● **Task directions**
Copy the lines word for word. Begin at the line that contains "[308,508,456,537] 456 500" and end with the final line of the data.

● **Stored data**
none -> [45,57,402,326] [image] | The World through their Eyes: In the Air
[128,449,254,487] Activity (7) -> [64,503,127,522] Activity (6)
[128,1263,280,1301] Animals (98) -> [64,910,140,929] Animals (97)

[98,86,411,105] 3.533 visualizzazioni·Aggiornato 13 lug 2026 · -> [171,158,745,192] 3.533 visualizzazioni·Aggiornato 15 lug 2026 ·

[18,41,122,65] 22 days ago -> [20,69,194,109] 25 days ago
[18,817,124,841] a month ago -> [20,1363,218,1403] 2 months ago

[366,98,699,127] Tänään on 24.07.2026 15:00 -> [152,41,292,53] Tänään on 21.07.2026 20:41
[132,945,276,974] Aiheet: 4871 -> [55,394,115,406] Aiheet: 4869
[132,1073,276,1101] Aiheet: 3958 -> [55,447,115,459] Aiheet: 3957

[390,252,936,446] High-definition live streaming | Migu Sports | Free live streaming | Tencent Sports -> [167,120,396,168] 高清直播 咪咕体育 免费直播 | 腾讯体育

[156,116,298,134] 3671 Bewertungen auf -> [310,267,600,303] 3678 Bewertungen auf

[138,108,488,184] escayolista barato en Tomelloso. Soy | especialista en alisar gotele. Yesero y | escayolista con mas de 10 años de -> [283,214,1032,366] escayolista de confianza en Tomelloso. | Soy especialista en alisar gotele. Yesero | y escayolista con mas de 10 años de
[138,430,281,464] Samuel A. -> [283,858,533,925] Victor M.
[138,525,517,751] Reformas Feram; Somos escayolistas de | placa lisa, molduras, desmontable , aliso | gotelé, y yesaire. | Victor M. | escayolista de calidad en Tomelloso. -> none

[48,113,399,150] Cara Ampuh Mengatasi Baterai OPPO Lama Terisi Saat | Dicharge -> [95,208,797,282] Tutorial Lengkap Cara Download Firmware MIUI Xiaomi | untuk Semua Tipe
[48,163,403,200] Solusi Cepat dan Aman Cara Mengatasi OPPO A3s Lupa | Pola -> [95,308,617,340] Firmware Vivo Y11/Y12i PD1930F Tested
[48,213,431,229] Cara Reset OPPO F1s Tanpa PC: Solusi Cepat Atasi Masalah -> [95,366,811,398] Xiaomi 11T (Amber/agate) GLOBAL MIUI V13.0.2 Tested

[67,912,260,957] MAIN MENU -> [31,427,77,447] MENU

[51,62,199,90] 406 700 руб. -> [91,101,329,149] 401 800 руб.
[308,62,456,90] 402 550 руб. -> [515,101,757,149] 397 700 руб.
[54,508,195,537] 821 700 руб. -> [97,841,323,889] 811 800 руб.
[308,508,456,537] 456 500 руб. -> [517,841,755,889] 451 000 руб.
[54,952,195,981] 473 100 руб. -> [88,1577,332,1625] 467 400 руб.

● **Answer to this task**
[308,508,456,537] 456 500 руб. -> [517,841,755,889] 451 000 руб.
[54,952,195,981] 473 100 руб. -> [88,1577,332,1625] 467 400 руб.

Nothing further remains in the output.